• _Exercise requirements_: Your task is to copy the data exactly while leaving out every picture.

===============

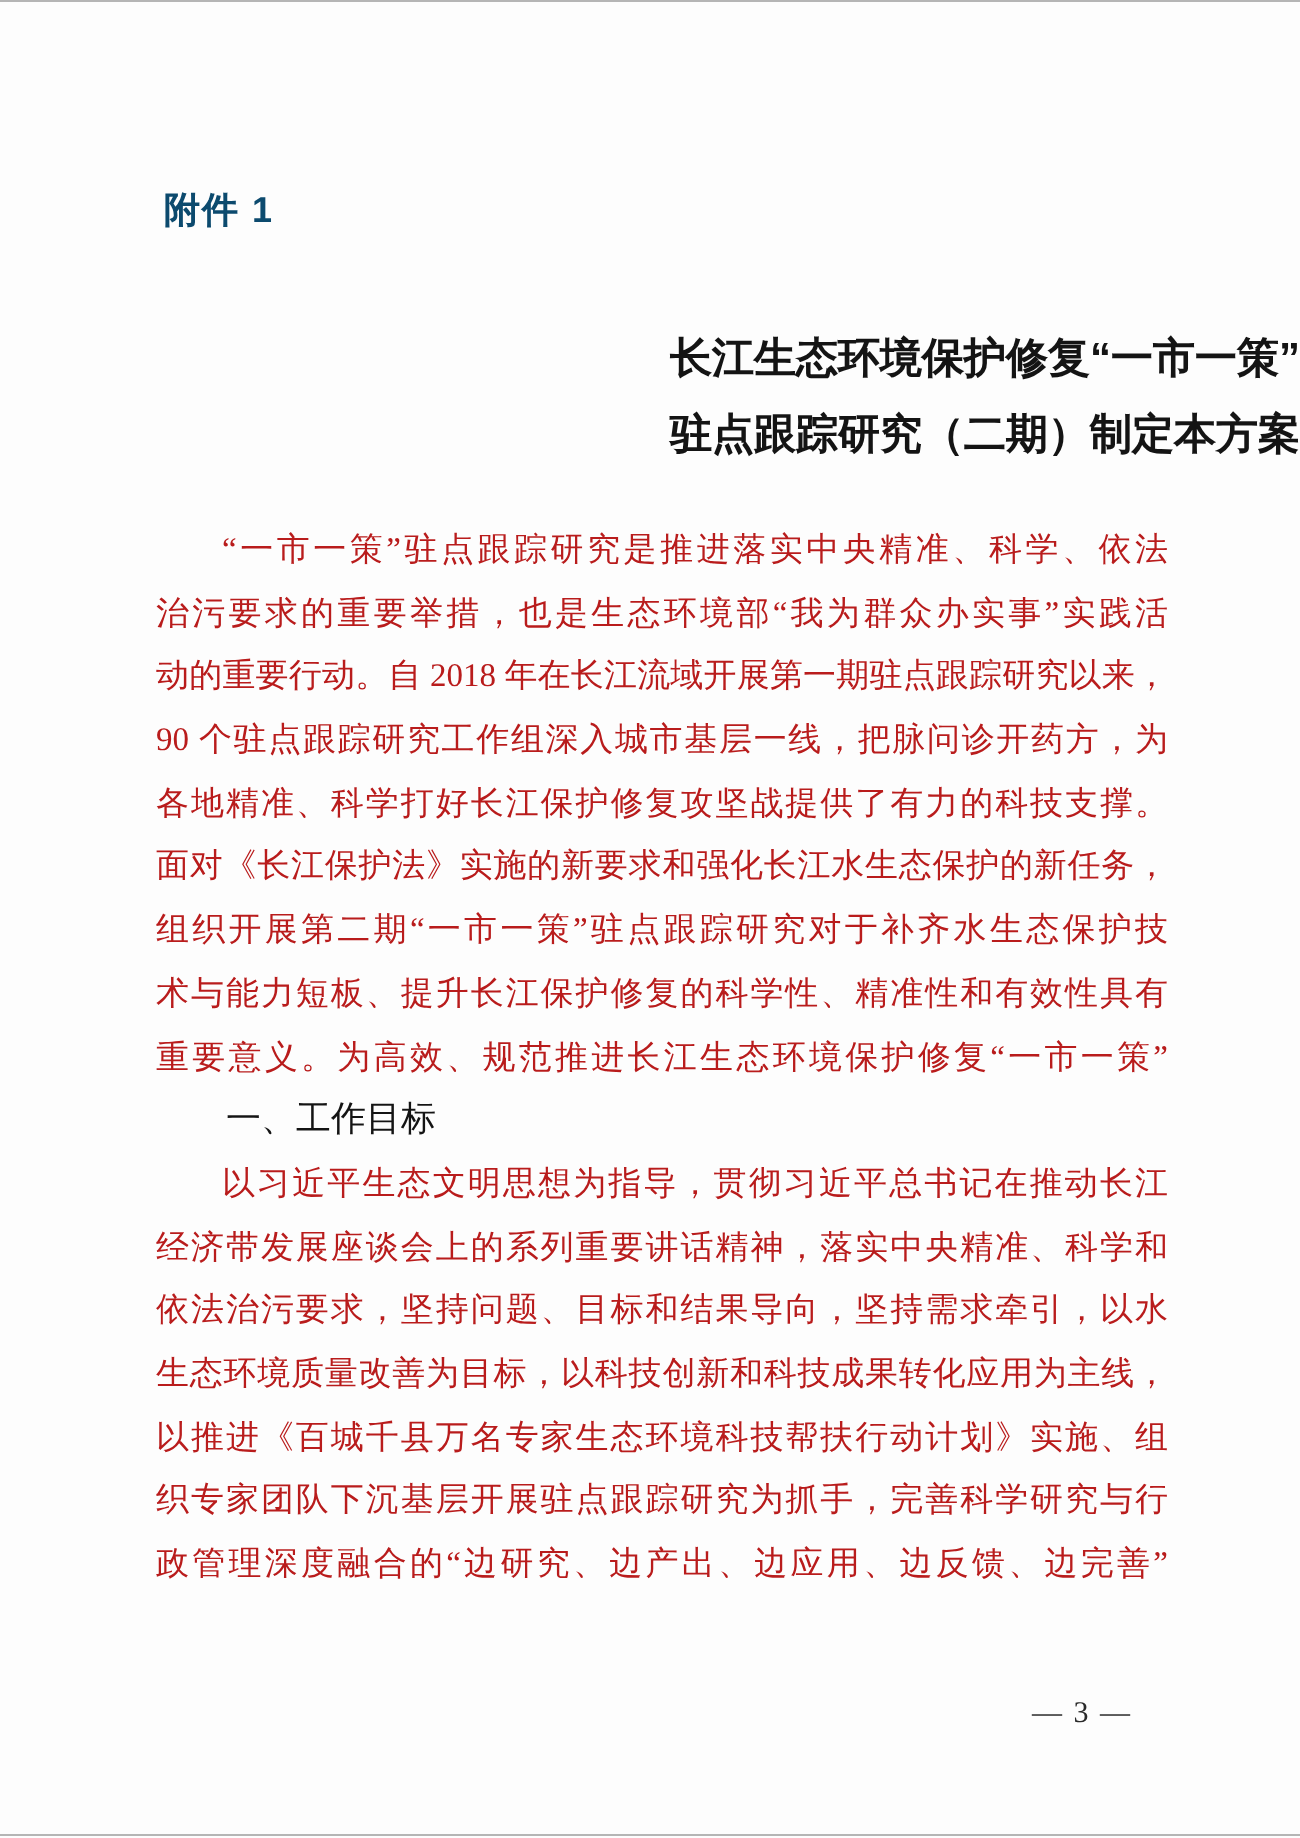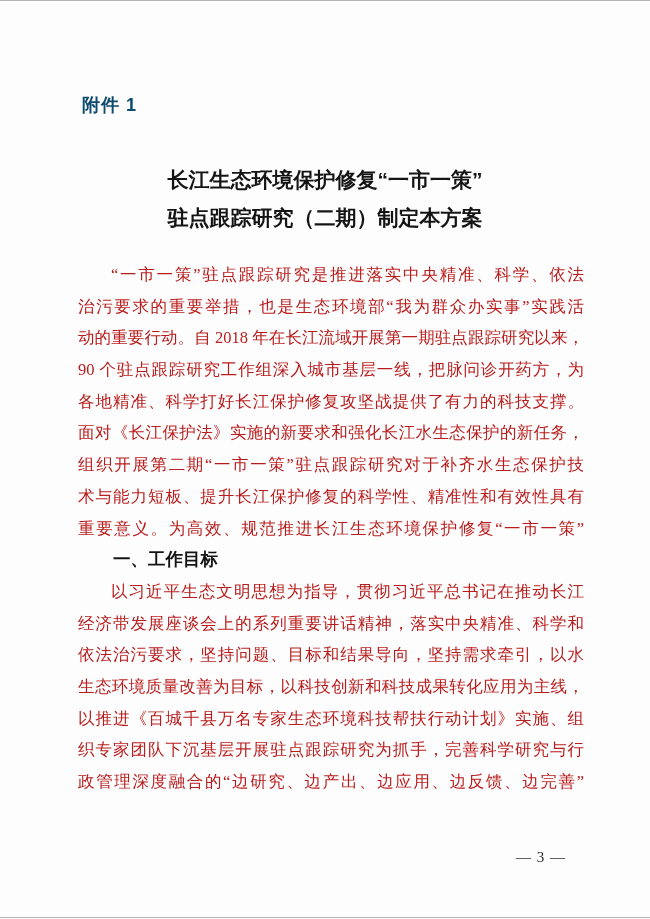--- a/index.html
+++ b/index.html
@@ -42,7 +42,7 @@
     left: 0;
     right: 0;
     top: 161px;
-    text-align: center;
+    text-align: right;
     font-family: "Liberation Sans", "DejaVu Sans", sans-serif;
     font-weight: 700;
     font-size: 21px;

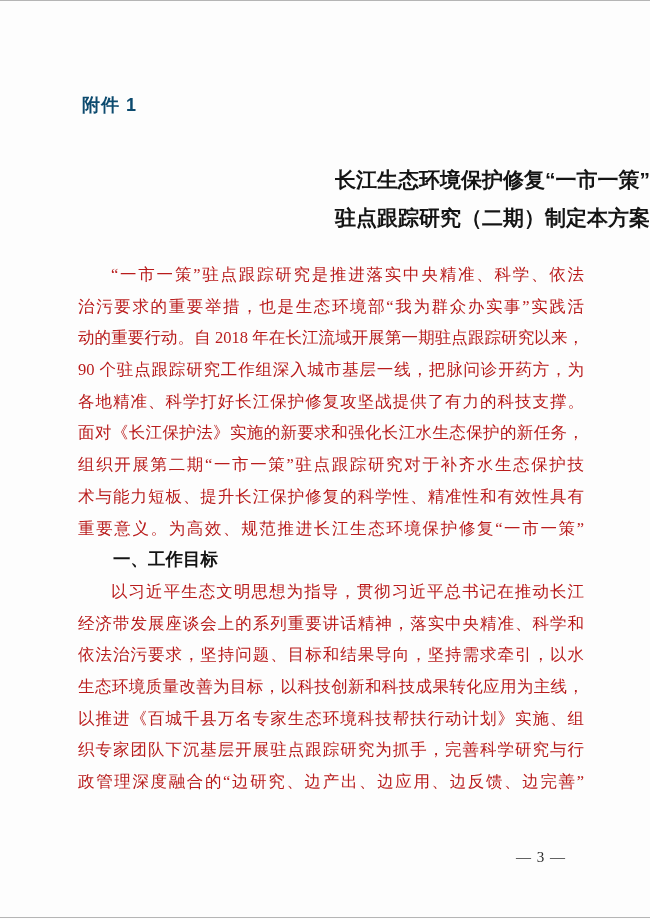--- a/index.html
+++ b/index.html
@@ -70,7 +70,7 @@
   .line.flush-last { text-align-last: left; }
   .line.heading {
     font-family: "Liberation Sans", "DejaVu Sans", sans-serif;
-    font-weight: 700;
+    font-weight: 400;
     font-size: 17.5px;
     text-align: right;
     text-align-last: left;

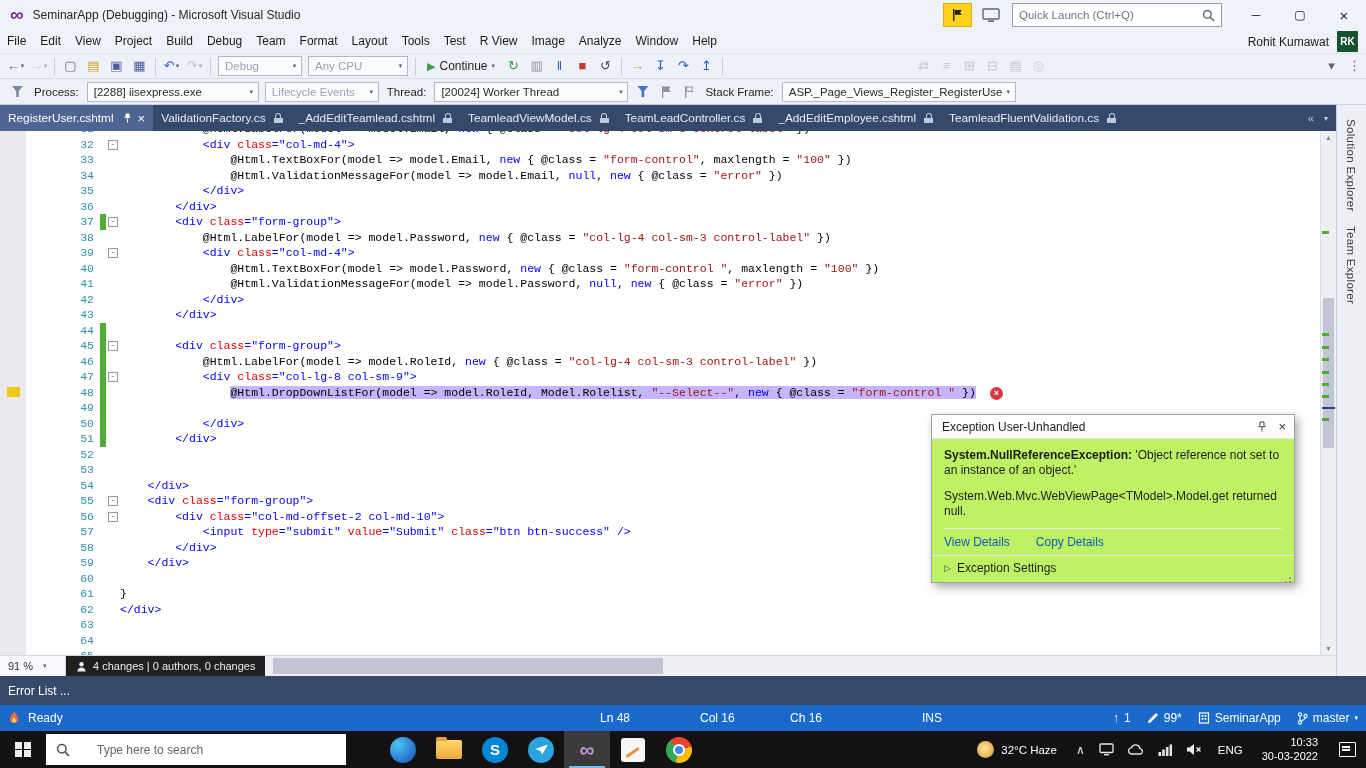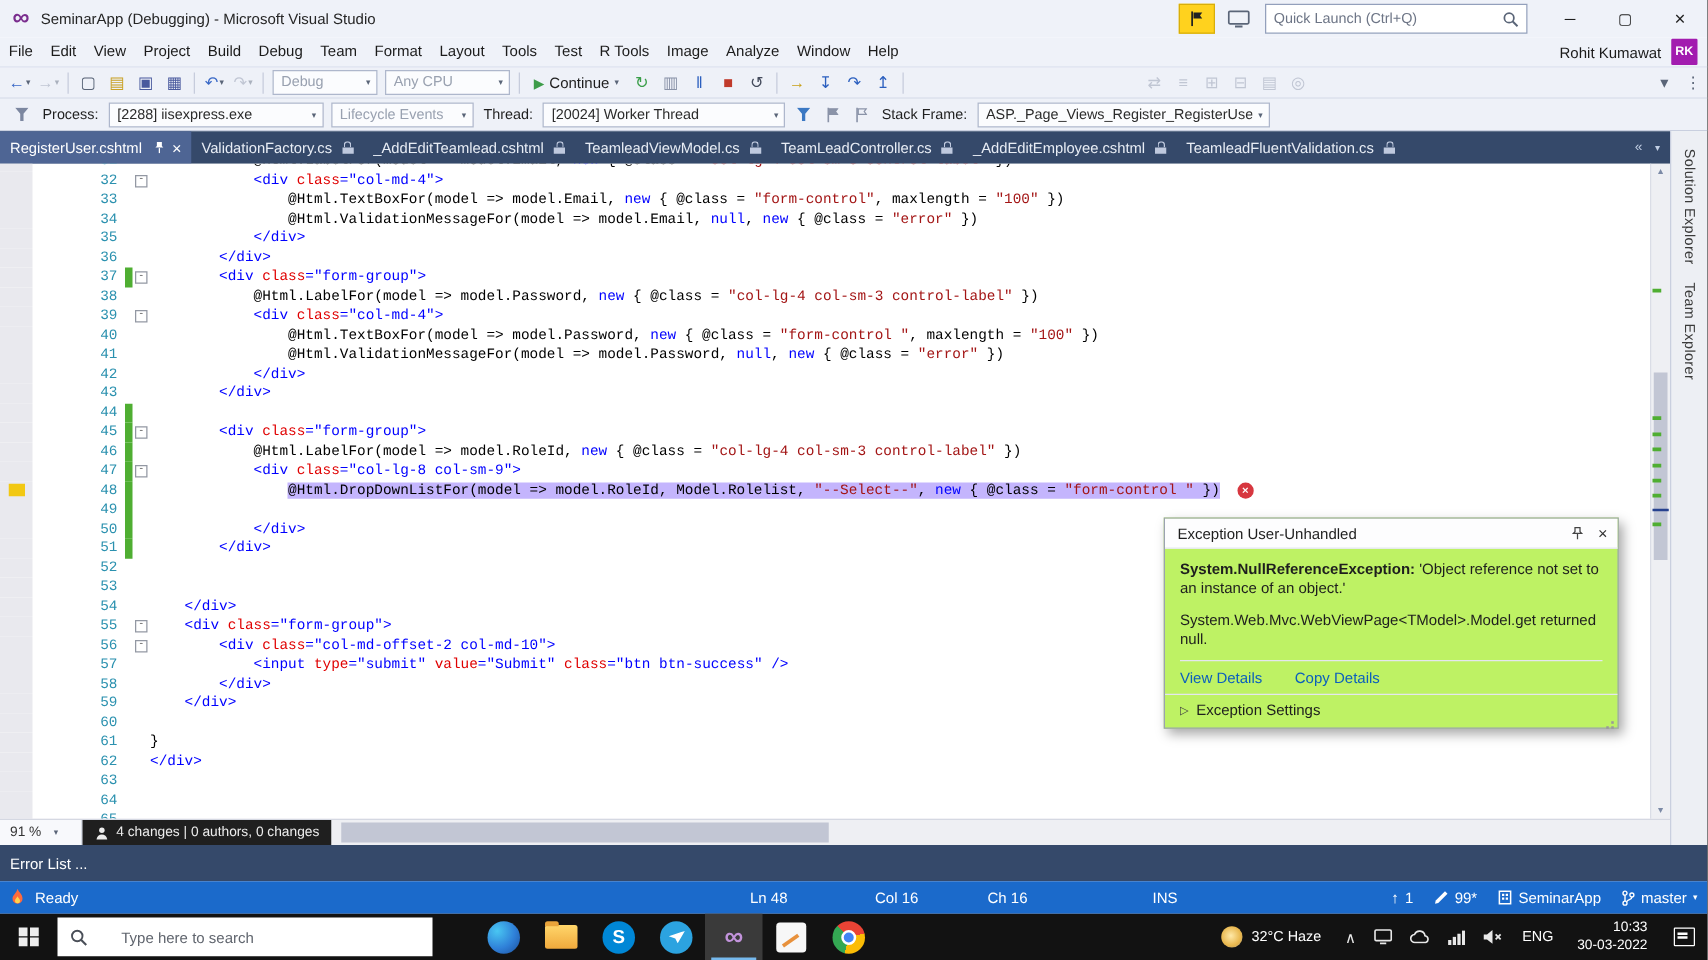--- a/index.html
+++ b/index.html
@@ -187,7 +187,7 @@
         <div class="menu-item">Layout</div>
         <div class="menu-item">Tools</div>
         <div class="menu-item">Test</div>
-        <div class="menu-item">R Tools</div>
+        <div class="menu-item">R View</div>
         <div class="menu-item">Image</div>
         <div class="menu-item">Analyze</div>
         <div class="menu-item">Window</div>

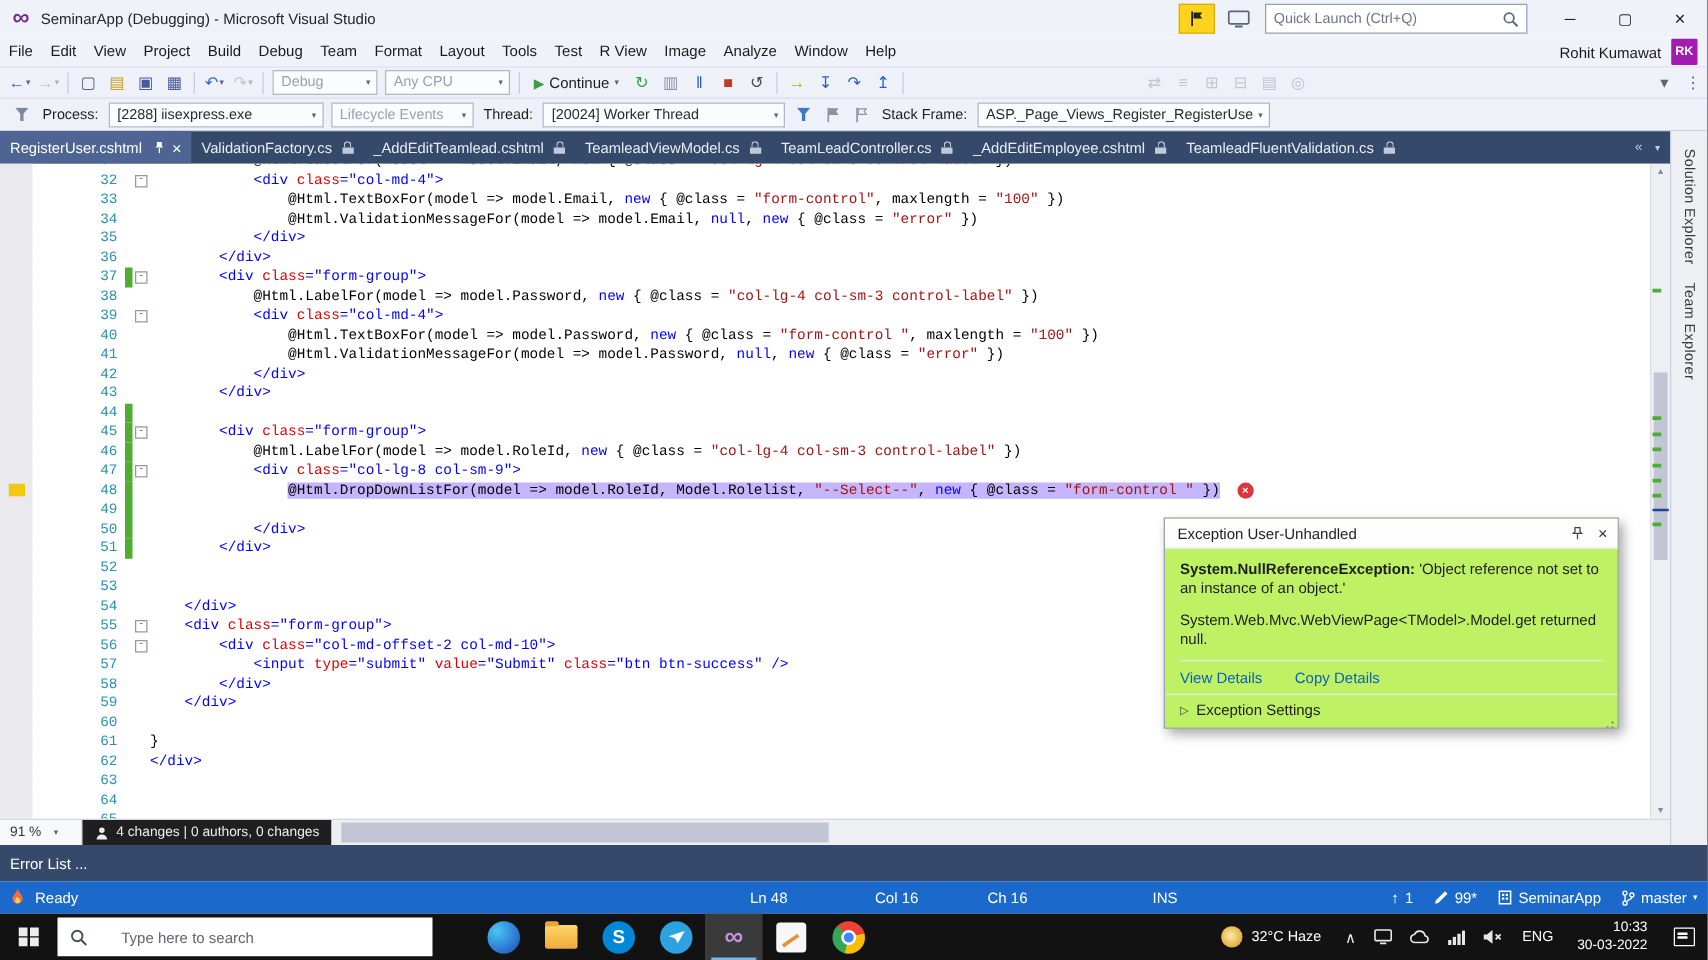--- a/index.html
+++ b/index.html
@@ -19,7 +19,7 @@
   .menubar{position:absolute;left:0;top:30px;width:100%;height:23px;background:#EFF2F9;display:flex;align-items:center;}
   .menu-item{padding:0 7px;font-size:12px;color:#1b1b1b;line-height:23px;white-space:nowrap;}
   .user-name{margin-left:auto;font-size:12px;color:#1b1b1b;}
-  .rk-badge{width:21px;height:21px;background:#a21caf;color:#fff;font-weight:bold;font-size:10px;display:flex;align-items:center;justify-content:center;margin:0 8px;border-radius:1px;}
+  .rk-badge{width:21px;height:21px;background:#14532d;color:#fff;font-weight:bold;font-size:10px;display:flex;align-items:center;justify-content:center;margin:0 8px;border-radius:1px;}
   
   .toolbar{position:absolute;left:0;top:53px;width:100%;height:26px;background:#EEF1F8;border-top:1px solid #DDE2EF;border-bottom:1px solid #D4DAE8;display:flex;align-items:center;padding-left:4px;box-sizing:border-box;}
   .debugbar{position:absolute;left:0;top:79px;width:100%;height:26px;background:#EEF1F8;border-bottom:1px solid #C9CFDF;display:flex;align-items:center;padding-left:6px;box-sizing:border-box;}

===============

• _Finished task_:
--- a/index.html
+++ b/index.html
@@ -42,7 +42,7 @@
     left: 0;
     right: 0;
     top: 161px;
-    text-align: center;
+    text-align: right;
     font-family: "Liberation Sans", "DejaVu Sans", sans-serif;
     font-weight: 700;
     font-size: 21px;

--- a/index.html
+++ b/index.html
@@ -70,7 +70,7 @@
   .line.flush-last { text-align-last: left; }
   .line.heading {
     font-family: "Liberation Sans", "DejaVu Sans", sans-serif;
-    font-weight: 700;
+    font-weight: 400;
     font-size: 17.5px;
     text-align: right;
     text-align-last: left;

--- a/index.html
+++ b/index.html
@@ -187,7 +187,7 @@
         <div class="menu-item">Layout</div>
         <div class="menu-item">Tools</div>
         <div class="menu-item">Test</div>
-        <div class="menu-item">R Tools</div>
+        <div class="menu-item">R View</div>
         <div class="menu-item">Image</div>
         <div class="menu-item">Analyze</div>
         <div class="menu-item">Window</div>

--- a/index.html
+++ b/index.html
@@ -19,7 +19,7 @@
   .menubar{position:absolute;left:0;top:30px;width:100%;height:23px;background:#EFF2F9;display:flex;align-items:center;}
   .menu-item{padding:0 7px;font-size:12px;color:#1b1b1b;line-height:23px;white-space:nowrap;}
   .user-name{margin-left:auto;font-size:12px;color:#1b1b1b;}
-  .rk-badge{width:21px;height:21px;background:#a21caf;color:#fff;font-weight:bold;font-size:10px;display:flex;align-items:center;justify-content:center;margin:0 8px;border-radius:1px;}
+  .rk-badge{width:21px;height:21px;background:#14532d;color:#fff;font-weight:bold;font-size:10px;display:flex;align-items:center;justify-content:center;margin:0 8px;border-radius:1px;}
   
   .toolbar{position:absolute;left:0;top:53px;width:100%;height:26px;background:#EEF1F8;border-top:1px solid #DDE2EF;border-bottom:1px solid #D4DAE8;display:flex;align-items:center;padding-left:4px;box-sizing:border-box;}
   .debugbar{position:absolute;left:0;top:79px;width:100%;height:26px;background:#EEF1F8;border-bottom:1px solid #C9CFDF;display:flex;align-items:center;padding-left:6px;box-sizing:border-box;}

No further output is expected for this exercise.